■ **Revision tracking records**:
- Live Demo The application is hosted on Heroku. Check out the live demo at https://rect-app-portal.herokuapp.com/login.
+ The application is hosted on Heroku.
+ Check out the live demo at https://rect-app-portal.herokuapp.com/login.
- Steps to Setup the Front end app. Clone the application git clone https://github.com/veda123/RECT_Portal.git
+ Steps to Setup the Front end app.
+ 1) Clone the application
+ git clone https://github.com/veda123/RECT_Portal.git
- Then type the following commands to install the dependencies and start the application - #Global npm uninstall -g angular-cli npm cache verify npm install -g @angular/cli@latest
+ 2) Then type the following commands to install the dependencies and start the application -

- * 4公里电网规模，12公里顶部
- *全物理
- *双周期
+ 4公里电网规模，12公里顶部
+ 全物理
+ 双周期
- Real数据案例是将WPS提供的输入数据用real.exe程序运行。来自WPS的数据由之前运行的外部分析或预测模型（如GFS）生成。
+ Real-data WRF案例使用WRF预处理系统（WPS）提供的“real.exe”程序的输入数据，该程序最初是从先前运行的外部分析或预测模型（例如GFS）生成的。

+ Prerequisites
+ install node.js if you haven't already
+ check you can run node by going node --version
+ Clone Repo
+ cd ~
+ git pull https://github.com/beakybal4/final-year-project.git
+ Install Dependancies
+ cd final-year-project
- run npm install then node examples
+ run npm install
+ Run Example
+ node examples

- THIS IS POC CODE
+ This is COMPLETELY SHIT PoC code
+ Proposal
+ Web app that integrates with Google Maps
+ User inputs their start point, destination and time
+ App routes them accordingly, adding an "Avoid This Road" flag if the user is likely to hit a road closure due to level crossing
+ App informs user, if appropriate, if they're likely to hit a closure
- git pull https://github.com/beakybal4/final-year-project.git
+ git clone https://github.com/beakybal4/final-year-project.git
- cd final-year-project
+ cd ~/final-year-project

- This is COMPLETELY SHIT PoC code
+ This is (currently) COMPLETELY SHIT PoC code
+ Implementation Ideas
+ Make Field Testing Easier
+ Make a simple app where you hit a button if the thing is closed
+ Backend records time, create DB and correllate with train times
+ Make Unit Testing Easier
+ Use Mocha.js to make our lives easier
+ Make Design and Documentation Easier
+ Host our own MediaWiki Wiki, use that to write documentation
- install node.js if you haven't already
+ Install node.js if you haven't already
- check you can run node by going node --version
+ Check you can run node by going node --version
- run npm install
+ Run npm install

■ **What the task asks**:
Each line above where the word "start" occurs should be returned in full.

■ **Result**:
- Then type the following commands to install the dependencies and start the application - #Global npm uninstall -g angular-cli npm cache verify npm install -g @angular/cli@latest
+ 2) Then type the following commands to install the dependencies and start the application -
+ User inputs their start point, destination and time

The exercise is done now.